After finding the line with "This section shows" in the entries below, retype exactly each line from there through the line with "You can click", including that final line.

________________

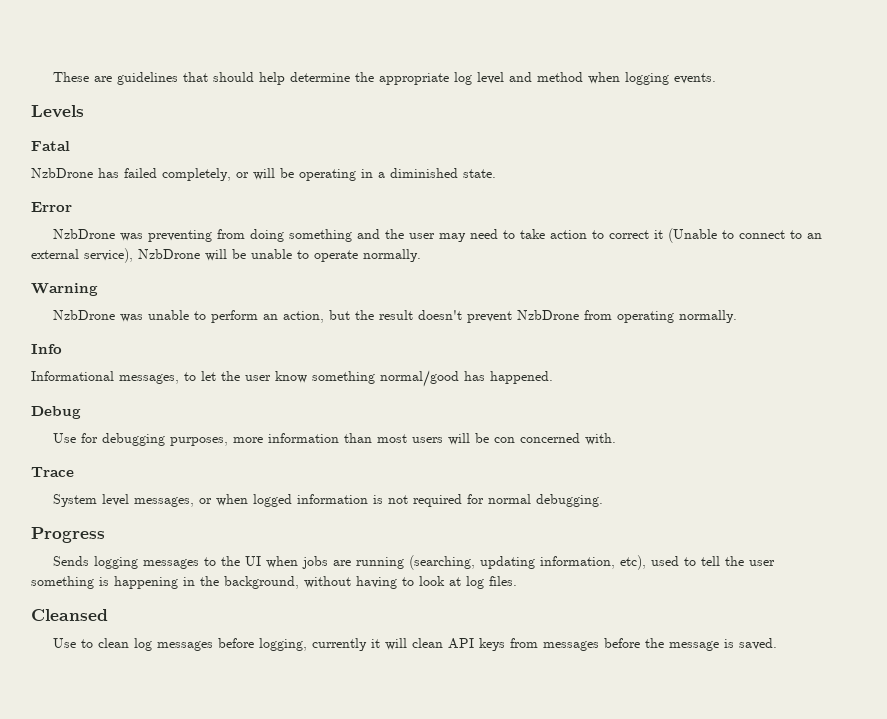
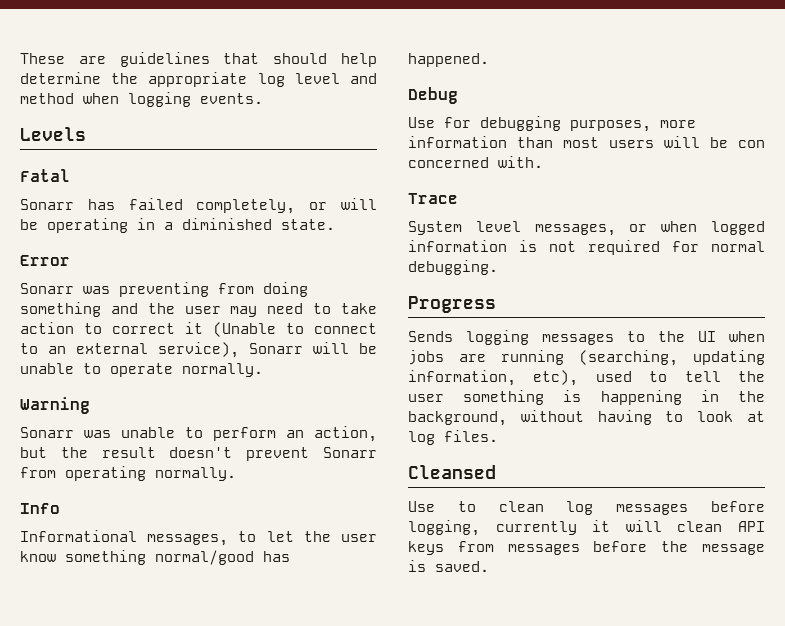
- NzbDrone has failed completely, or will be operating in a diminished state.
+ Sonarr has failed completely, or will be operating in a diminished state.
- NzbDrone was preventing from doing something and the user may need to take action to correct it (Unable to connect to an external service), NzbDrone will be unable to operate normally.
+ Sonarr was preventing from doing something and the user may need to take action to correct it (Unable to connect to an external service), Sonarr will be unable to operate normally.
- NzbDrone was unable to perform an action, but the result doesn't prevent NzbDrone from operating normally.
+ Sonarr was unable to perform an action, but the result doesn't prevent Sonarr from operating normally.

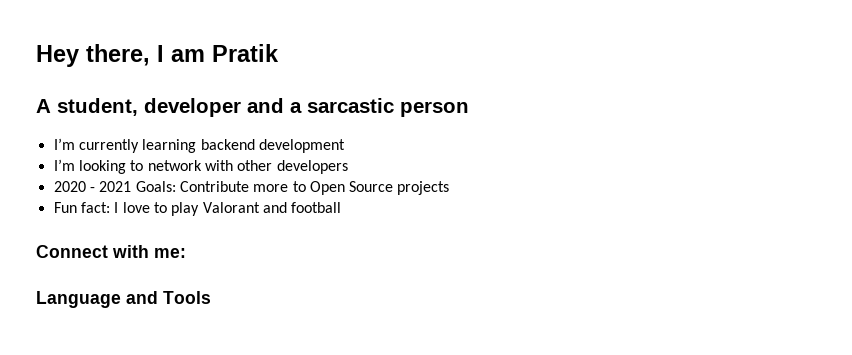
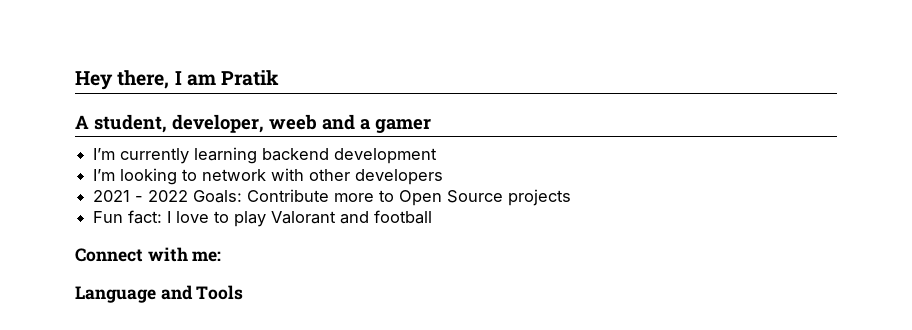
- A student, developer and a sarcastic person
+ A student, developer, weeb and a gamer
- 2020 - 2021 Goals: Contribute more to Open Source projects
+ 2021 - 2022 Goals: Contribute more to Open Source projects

________________

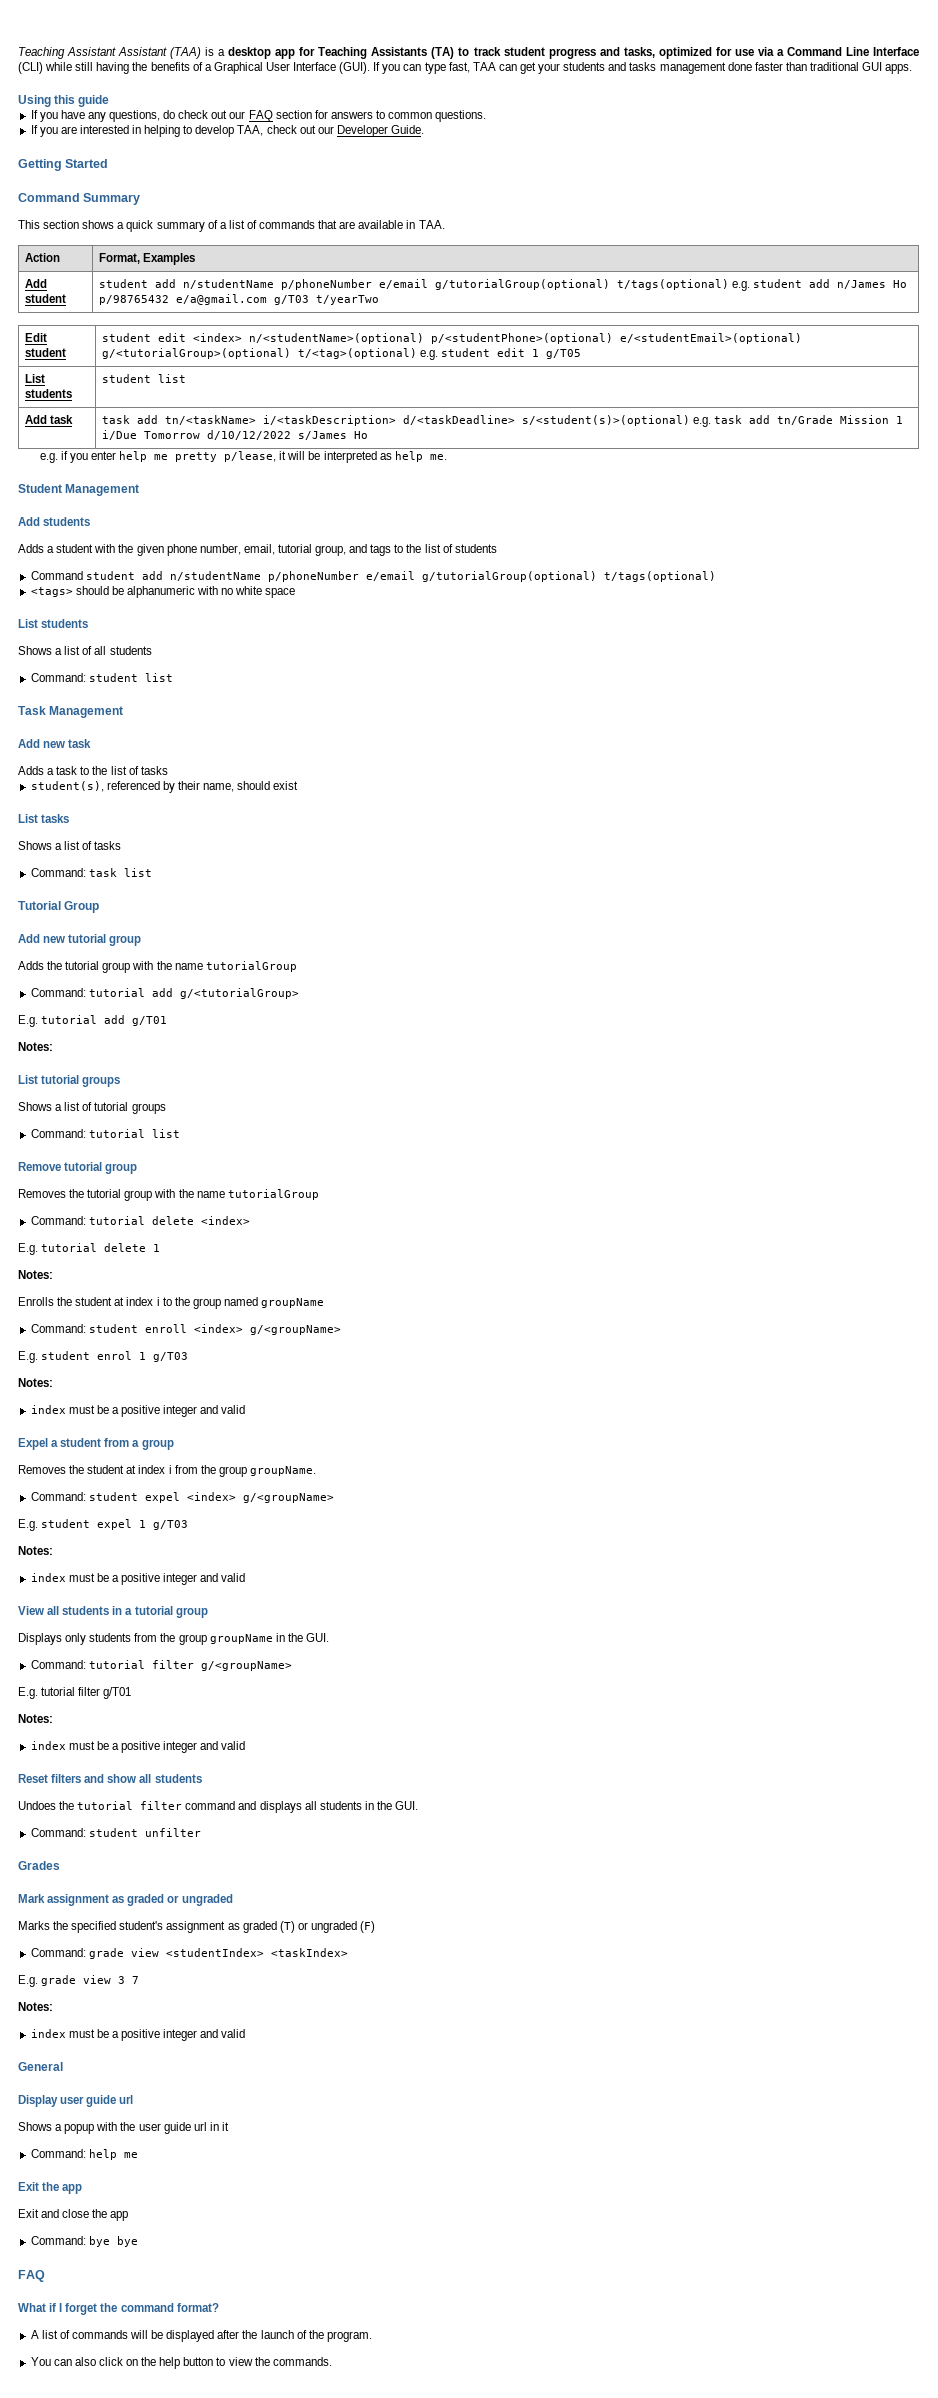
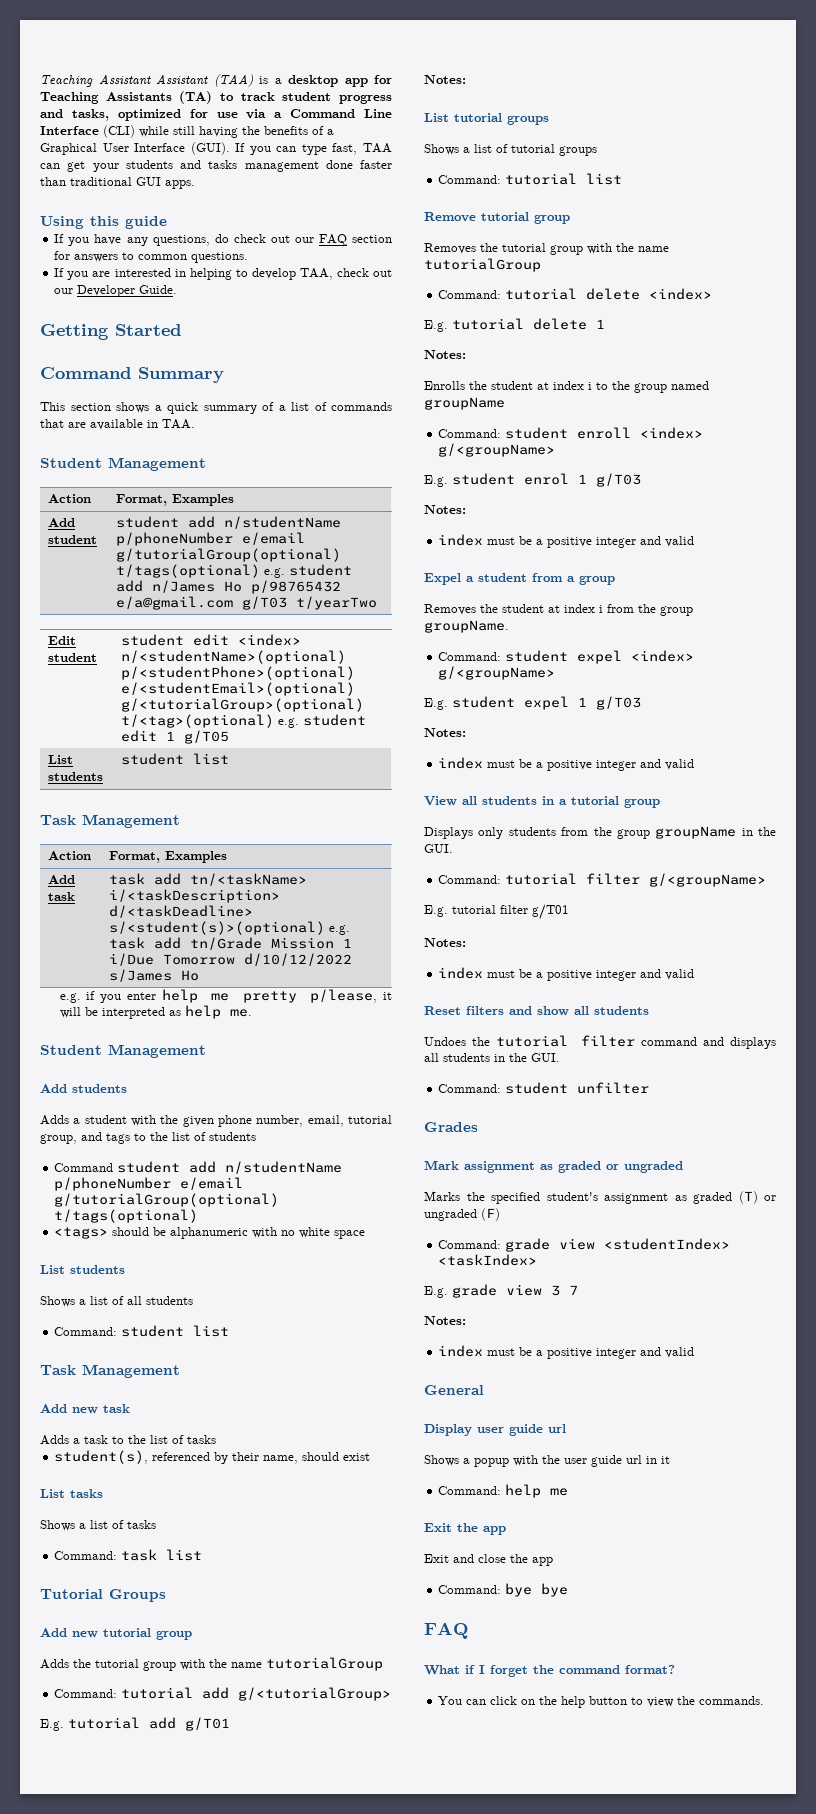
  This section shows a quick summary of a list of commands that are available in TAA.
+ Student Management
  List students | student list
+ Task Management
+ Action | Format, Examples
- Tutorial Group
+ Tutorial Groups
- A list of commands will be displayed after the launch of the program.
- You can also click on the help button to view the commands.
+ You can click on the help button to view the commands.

________________

[Written reply]
  This section shows a quick summary of a list of commands that are available in TAA.
+ Student Management
  List students | student list
+ Task Management
+ Action | Format, Examples
- Tutorial Group
+ Tutorial Groups
- A list of commands will be displayed after the launch of the program.
- You can also click on the help button to view the commands.
+ You can click on the help button to view the commands.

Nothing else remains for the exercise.